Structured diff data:
[Start of section]
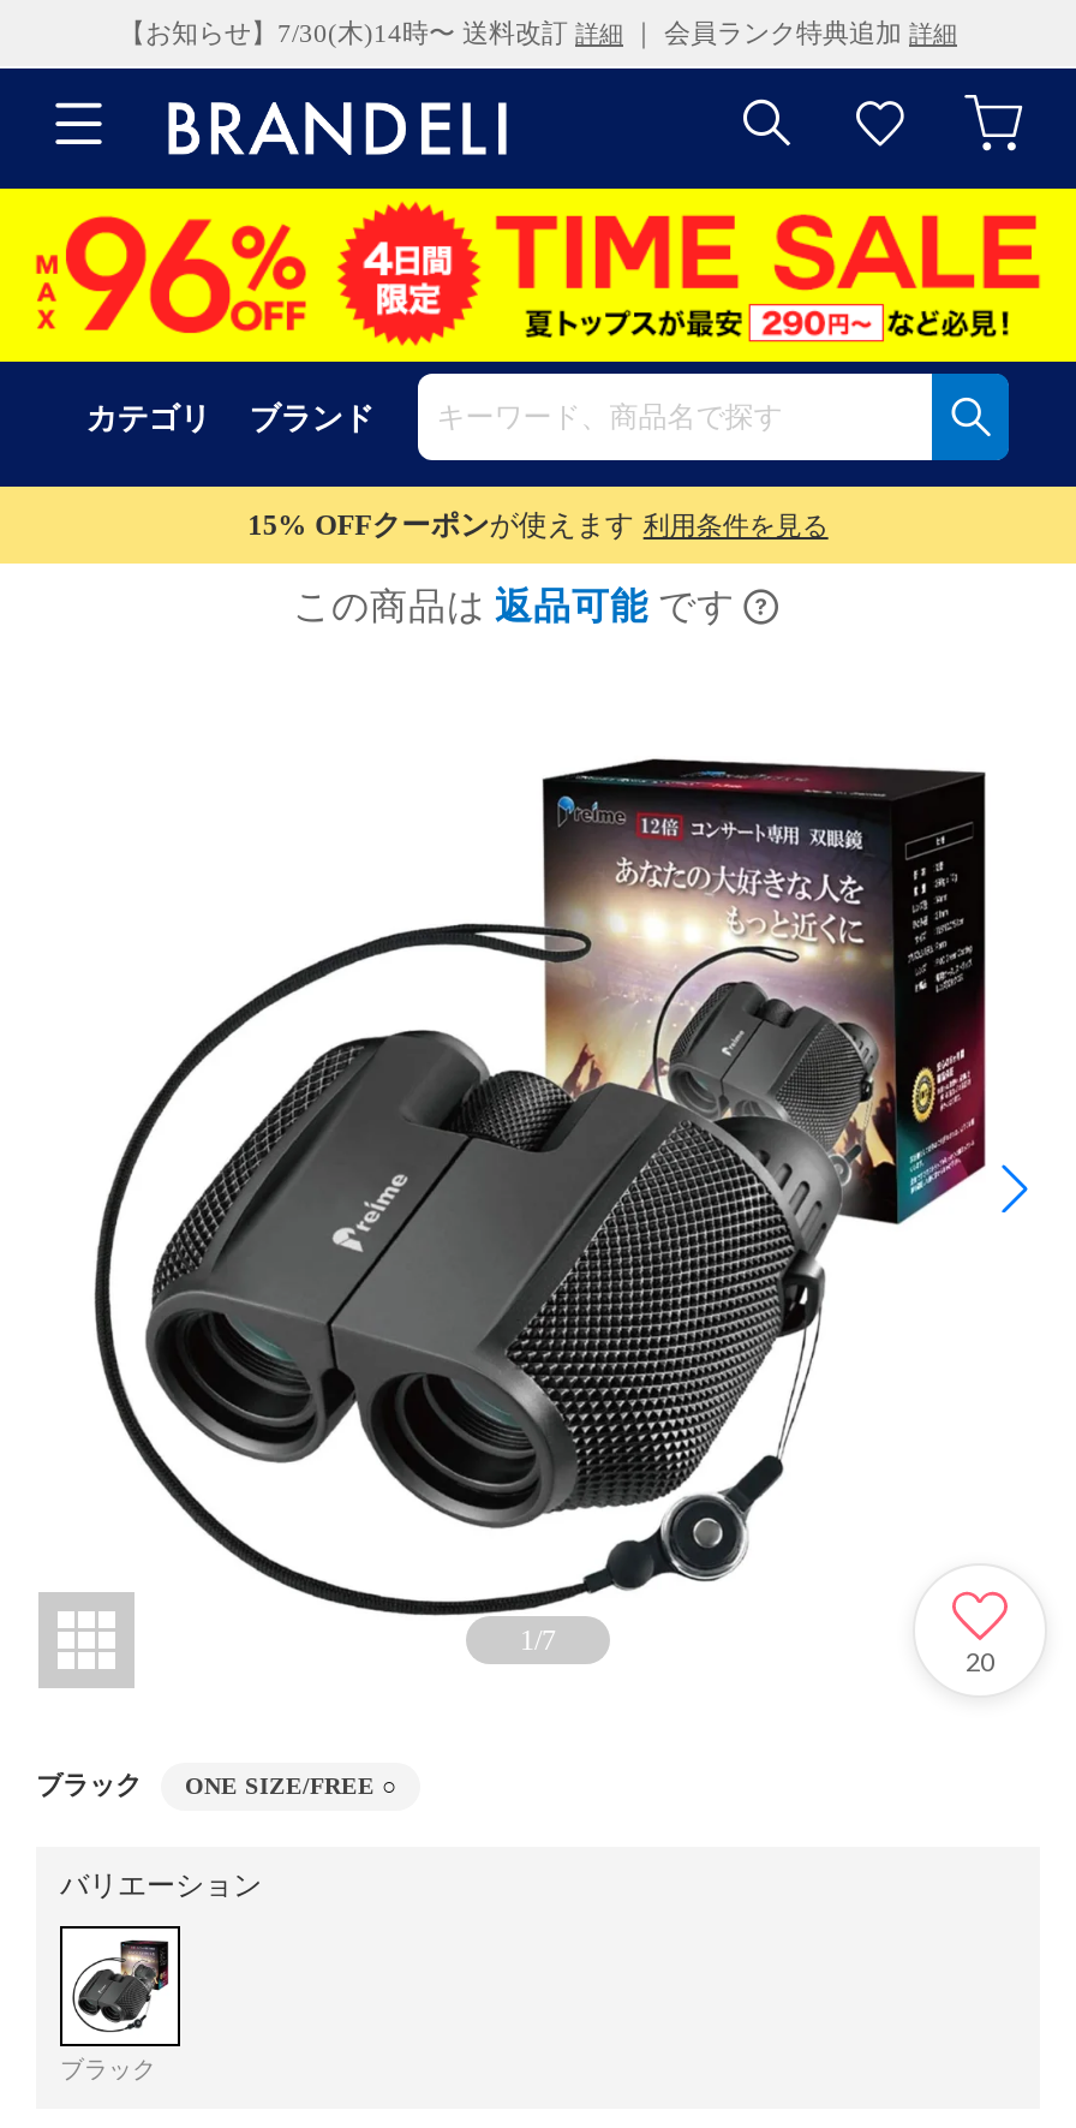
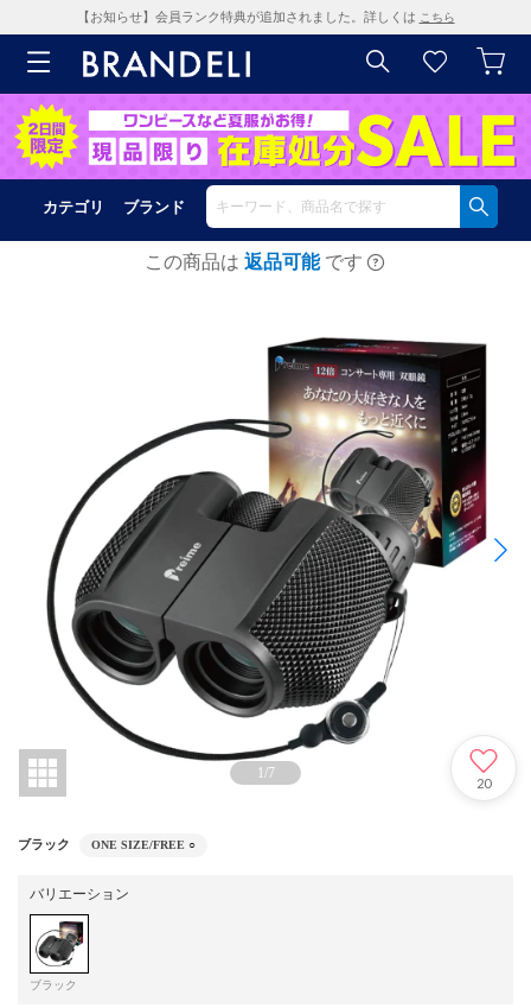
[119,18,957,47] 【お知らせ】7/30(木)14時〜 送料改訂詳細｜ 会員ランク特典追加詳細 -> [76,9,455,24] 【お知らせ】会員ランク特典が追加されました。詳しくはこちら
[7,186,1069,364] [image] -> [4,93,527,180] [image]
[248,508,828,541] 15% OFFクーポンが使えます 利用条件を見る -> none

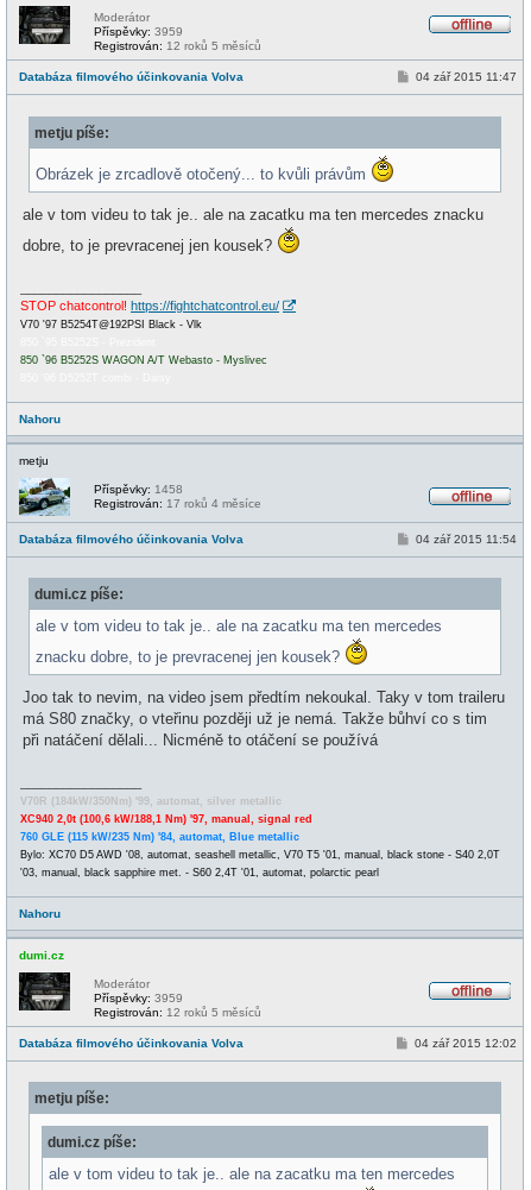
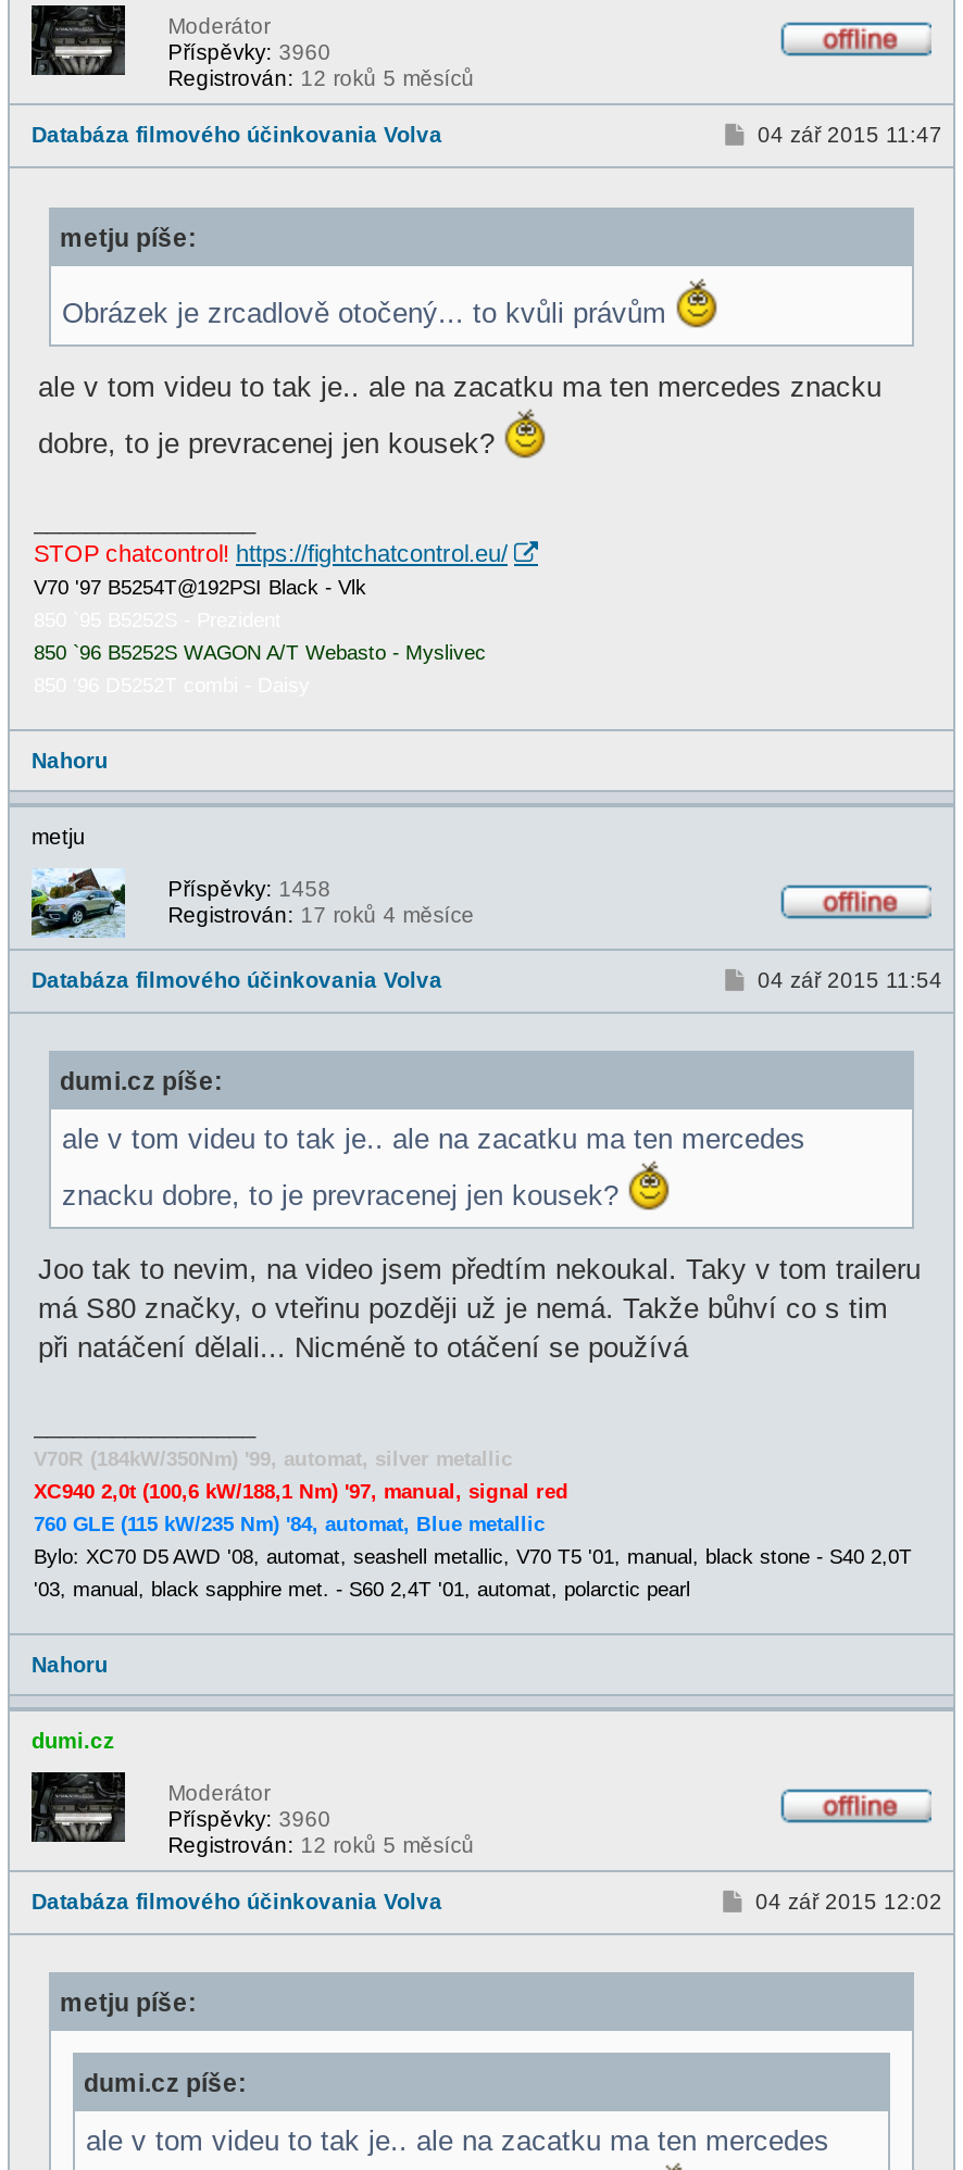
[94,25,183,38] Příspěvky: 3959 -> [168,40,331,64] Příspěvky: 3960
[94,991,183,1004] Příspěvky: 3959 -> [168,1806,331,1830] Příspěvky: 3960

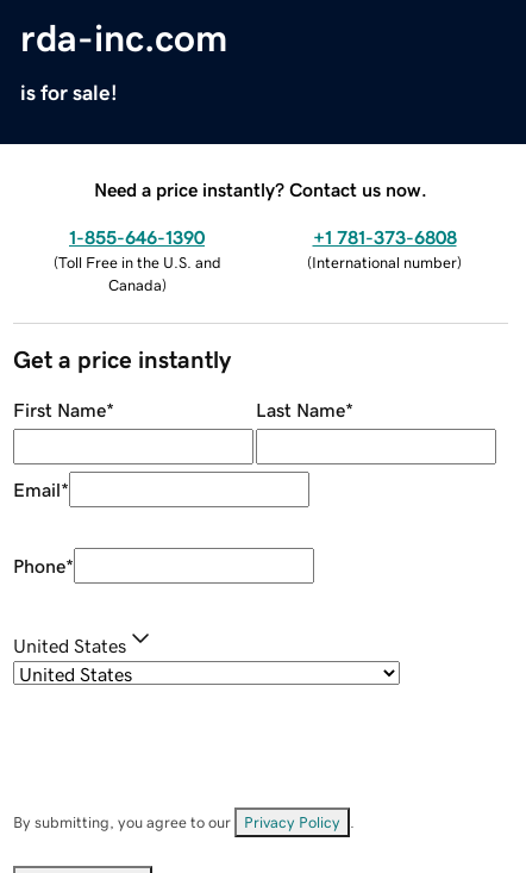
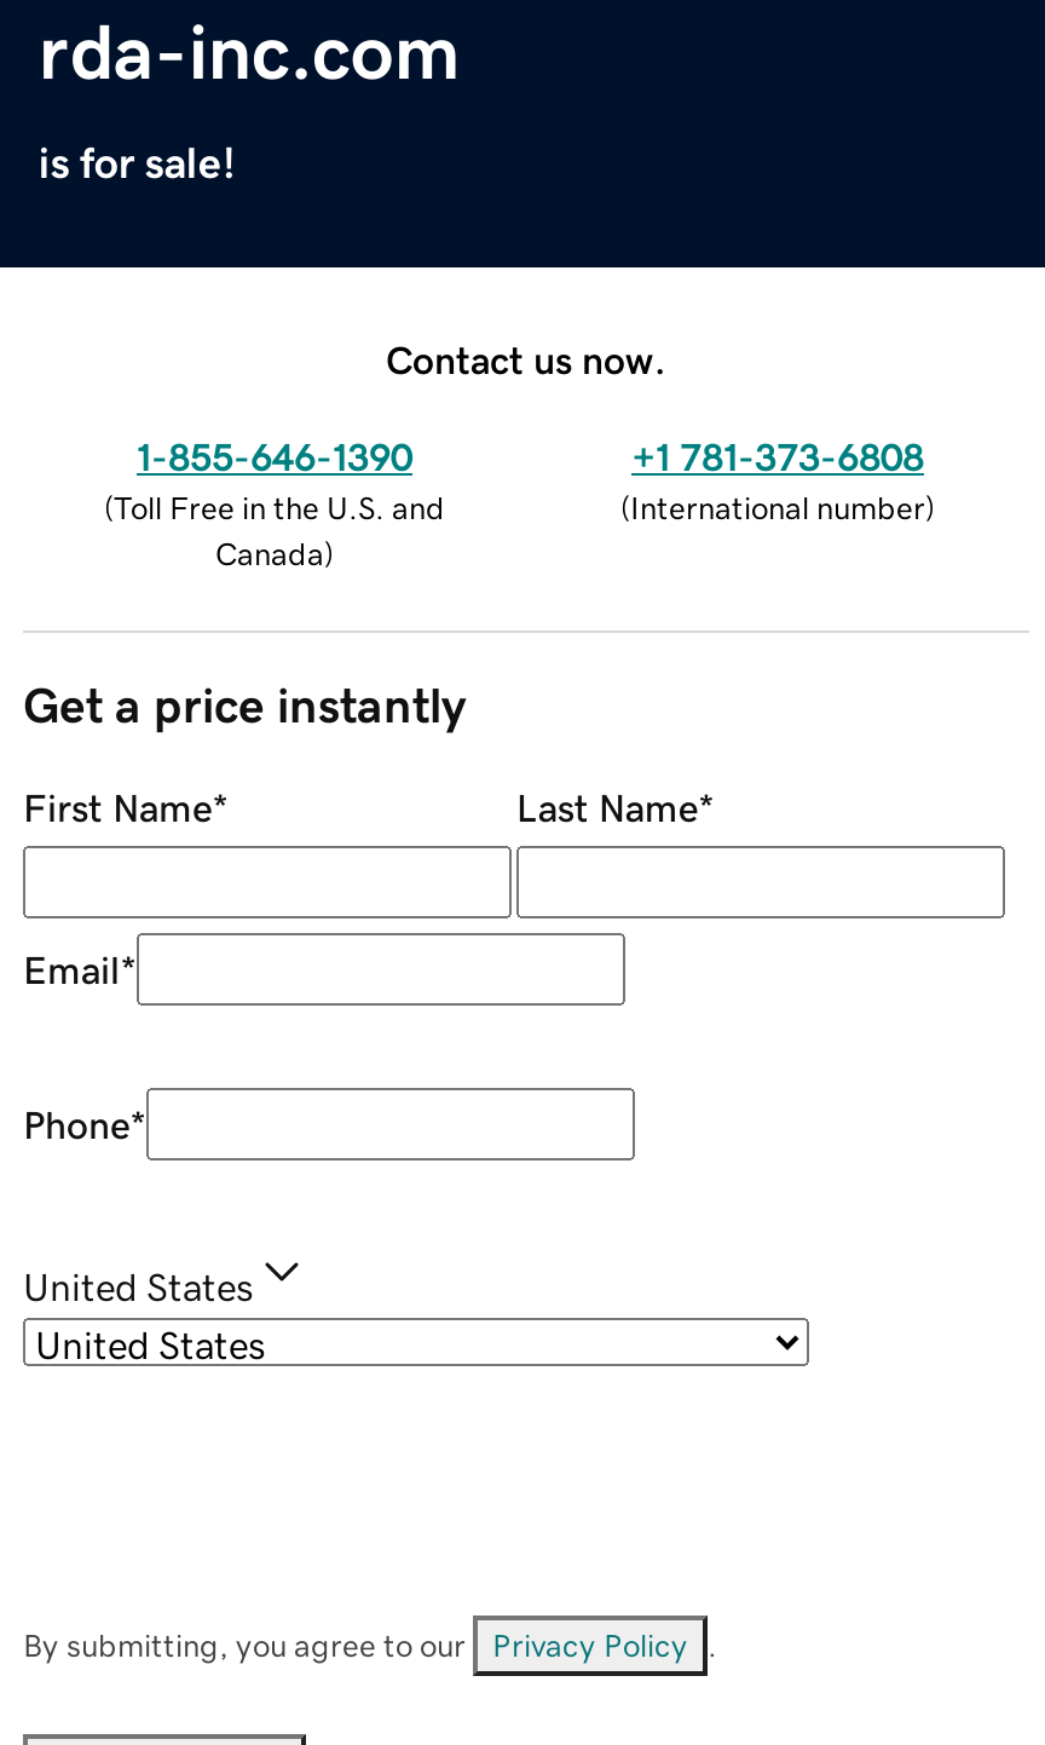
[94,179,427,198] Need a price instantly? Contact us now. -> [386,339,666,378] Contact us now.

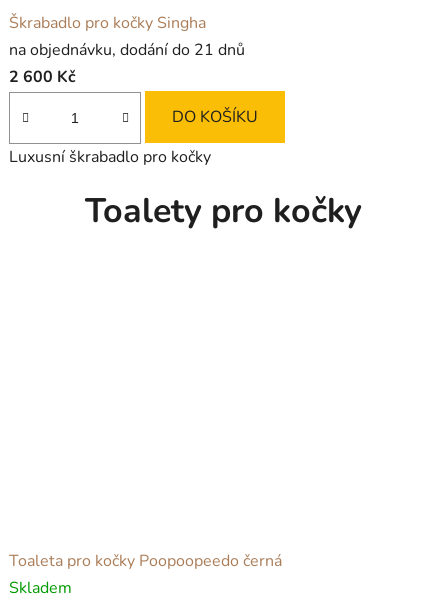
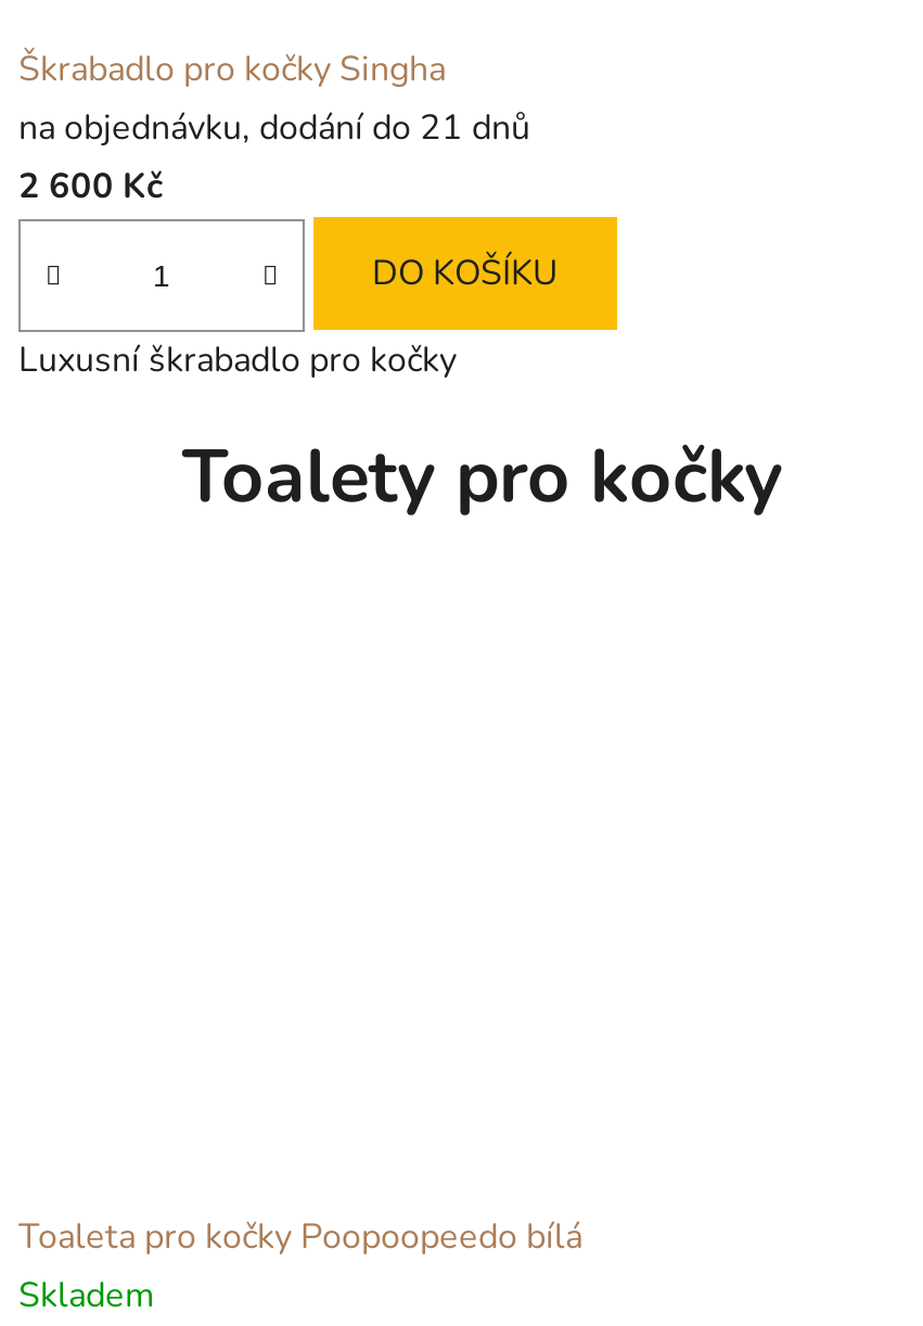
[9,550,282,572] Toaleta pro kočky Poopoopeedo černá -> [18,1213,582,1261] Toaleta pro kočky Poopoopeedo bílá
[End of section]
§ WHAT TO WORK ON: Excluding all pictures, print exactly and only the lines from the line with "[7,186,1069,364] [image] ->" through the end of the records above, both ends included.

§ REPLY:
[7,186,1069,364] [image] -> [4,93,527,180] [image]
[248,508,828,541] 15% OFFクーポンが使えます 利用条件を見る -> none

[94,25,183,38] Příspěvky: 3959 -> [168,40,331,64] Příspěvky: 3960
[94,991,183,1004] Příspěvky: 3959 -> [168,1806,331,1830] Příspěvky: 3960

[94,179,427,198] Need a price instantly? Contact us now. -> [386,339,666,378] Contact us now.

[9,550,282,572] Toaleta pro kočky Poopoopeedo černá -> [18,1213,582,1261] Toaleta pro kočky Poopoopeedo bílá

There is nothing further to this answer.